Of all the elections I have studied and lived through I think this election brought home to me the great divide between the east and west coasts and “inland America” as Whitman describes it. From the east slopes of the Rockies to the Mississippi River and from Canada to Mexico is the heartland of America. Some have called it ‘the buffalo commons’. Those from the bigger cities say it is ‘empty’ and ‘barren’ and yet, those of us who live here and love this land, the great open spaces, the blue bowl of sky that covers us, would say it is anything but empty. The explorers and settlers who came here first, felt the ‘spirit’ of this place. It very quickly shaped their character -- who they were and what they would become. The ‘spirit’ was a sense of real freedom -- of body and mind. My mother, born and raised on the South Dakota prairies, told me how as a young girl she rode her horse across the land and said, “This is the life for me.” To live ‘inland’ is to experience a sense of being ‘scrubbed clean’, allowing you to see bedrock truth beneath the shifting sand. When you can see for miles with nothing to hinder the view then you know you have found a place which can house our souls, but is ours only briefly.
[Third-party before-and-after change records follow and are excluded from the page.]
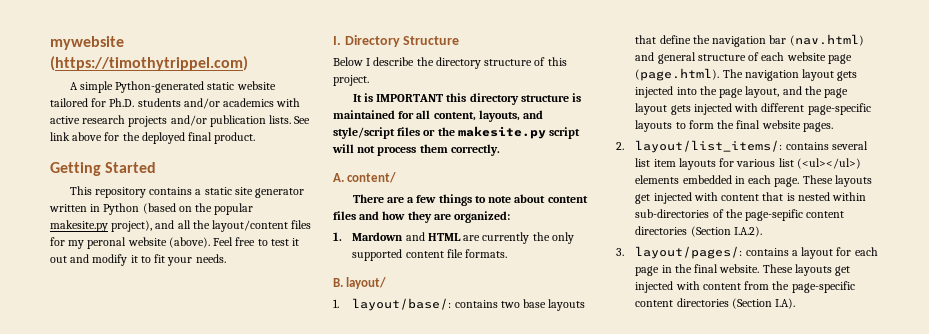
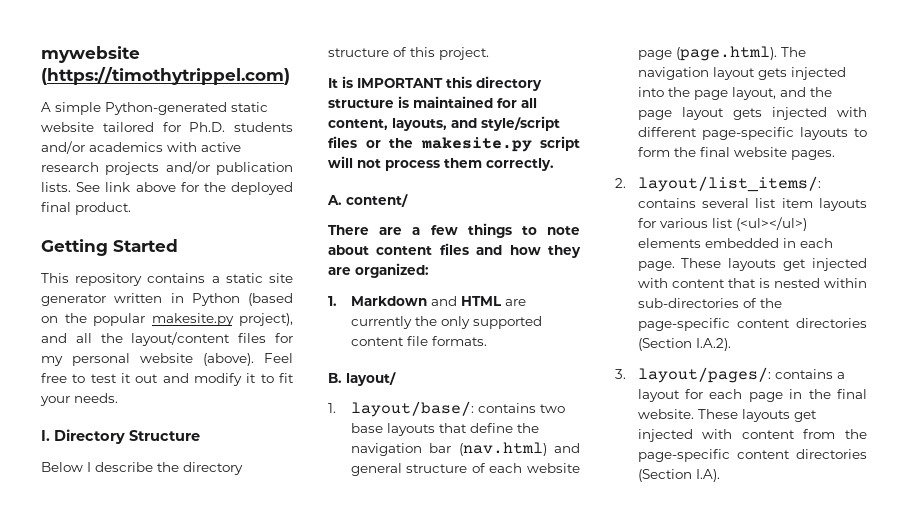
- This repository contains a static site generator written in Python (based on the popular makesite.py project), and all the layout/content files for my peronal website (above).
+ This repository contains a static site generator written in Python (based on the popular makesite.py project), and all the layout/content files for my personal website (above).
- 1. Mardown and HTML are currently the only supported content file formats.
+ 1. Markdown and HTML are currently the only supported content file formats.
- These layouts get injected with content that is nested within sub-directories of the page-sepific content directories (Section I.A.2).
+ These layouts get injected with content that is nested within sub-directories of the page-specific content directories (Section I.A.2).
To live in this atmosphere does tend to shape the way you look at the land and its relationships with us. In attempting to sculpt the characters in my book, The Breaks, I quoted from Belden C. Lane’s Landscapes of the soul: “The quest goes on for a centered place, a place of empowerment and community where even today, one might discern in ordinary landscape that ‘Camouflage of the sacred.” (p. 226) Lane breaks out the relationship we seek from creation and which the prairie can give -- a centered place, a place of empowerment and community, a place that is sacred.
Reading Whitman’s poem we sense his belief the prairie gives birth to an individual who looks ‘carelessly in the faces of Presidents and Governors’. He says they hold an ‘earth-born passion, simple, never-constrain’d, never obedient. The “sea of grass” comes to identify a different breed of human: those who lead, not follow.
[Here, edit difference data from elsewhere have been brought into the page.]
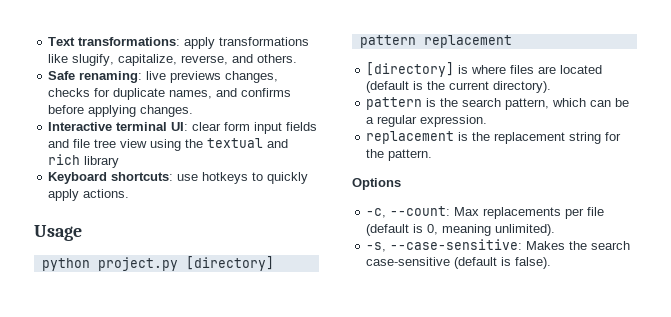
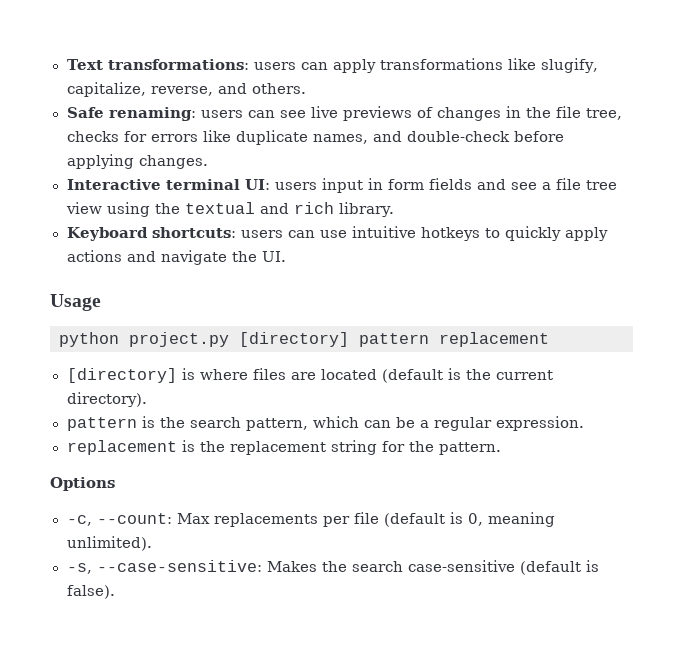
- Text transformations: apply transformations like slugify, capitalize, reverse, and others.
+ Text transformations: users can apply transformations like slugify, capitalize, reverse, and others.
- Safe renaming: live previews changes, checks for duplicate names, and confirms before applying changes.
+ Safe renaming: users can see live previews of changes in the file tree, checks for errors like duplicate names, and double-check before applying changes.
- Interactive terminal UI: clear form input fields and file tree view using the textual and rich library
+ Interactive terminal UI: users input in form fields and see a file tree view using the textual and rich library.
- Keyboard shortcuts: use hotkeys to quickly apply actions.
+ Keyboard shortcuts: users can use intuitive hotkeys to quickly apply actions and navigate the UI.

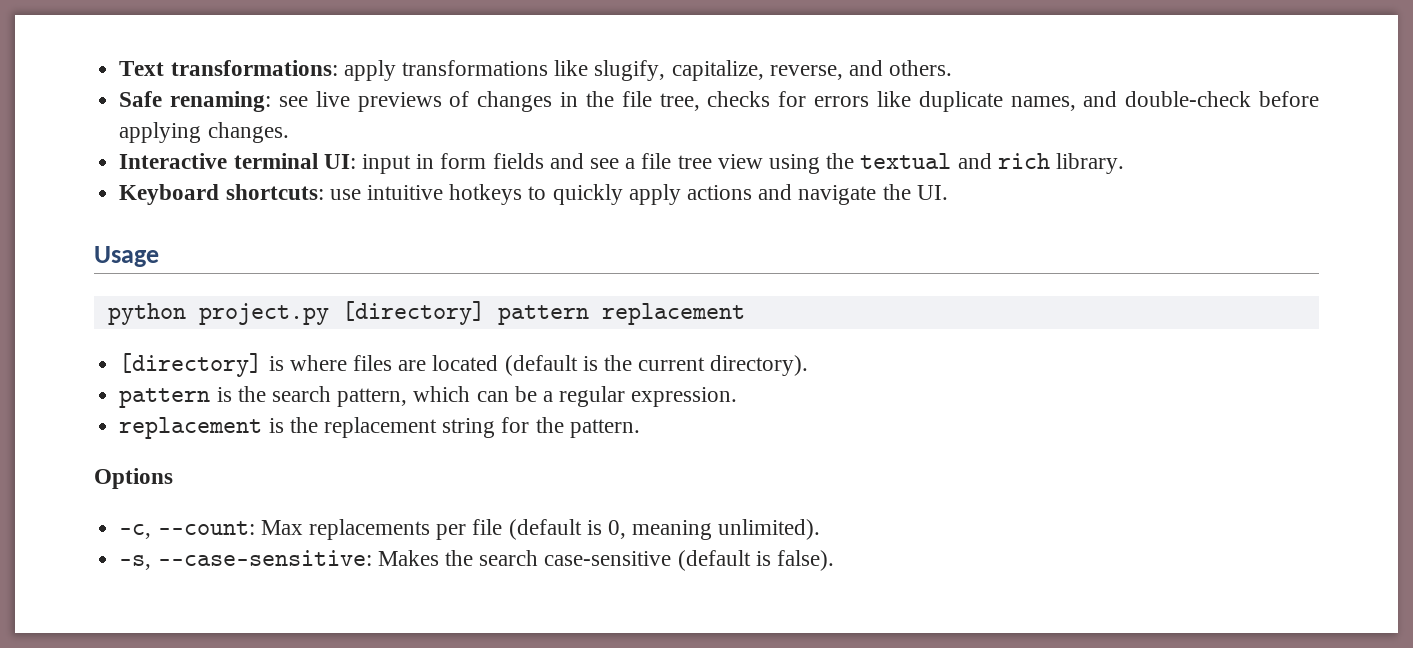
- Text transformations: users can apply transformations like slugify, capitalize, reverse, and others.
+ Text transformations: apply transformations like slugify, capitalize, reverse, and others.
- Safe renaming: users can see live previews of changes in the file tree, checks for errors like duplicate names, and double-check before applying changes.
+ Safe renaming: see live previews of changes in the file tree, checks for errors like duplicate names, and double-check before applying changes.
- Interactive terminal UI: users input in form fields and see a file tree view using the textual and rich library.
+ Interactive terminal UI: input in form fields and see a file tree view using the textual and rich library.
- Keyboard shortcuts: users can use intuitive hotkeys to quickly apply actions and navigate the UI.
+ Keyboard shortcuts: use intuitive hotkeys to quickly apply actions and navigate the UI.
And Whitman’s name for this region is ‘inland America’ where our sense of history, our culture is different from the cities. We prefer less of frills and fancy and more of a lean, stripped down existence. We want honesty in our dealings and a day-to-day sense of reliance mostly on ourselves, but also knowing we can depend on our neighbors to help.
Perhaps we do eye with caution those who look us over with a flick of the eye, as if we lack any importance in the great scheme of things. These are the folks who have not studied their history nor have they driven the twisting two lane highways through the small towns that are off the road from the busy interstate system. We are not so easily dismissed. We are not part of a faceless blur of people. We know who we are and find our identity in the land around us. And we ask the question of Presidents and Governors: Who are you?
The Prairie-Grass Dividing by Walt Whitman THE prairie-grass dividing—its special odor breathing, I demand of it the spiritual corresponding, Demand the most copious and close companionship of men,
Demand the blades to rise of words, acts, beings, Those of the open atmosphere, coarse, sunlit, fresh, nutritious,
Those that go their own gait, erect, stepping with freedom and command—leading, not following,
Those with a never-quell’d audacity—those with sweet and lusty flesh, clear of taint,
Those that look carelessly in the faces of Presidents and Governors, as to say, Who are you?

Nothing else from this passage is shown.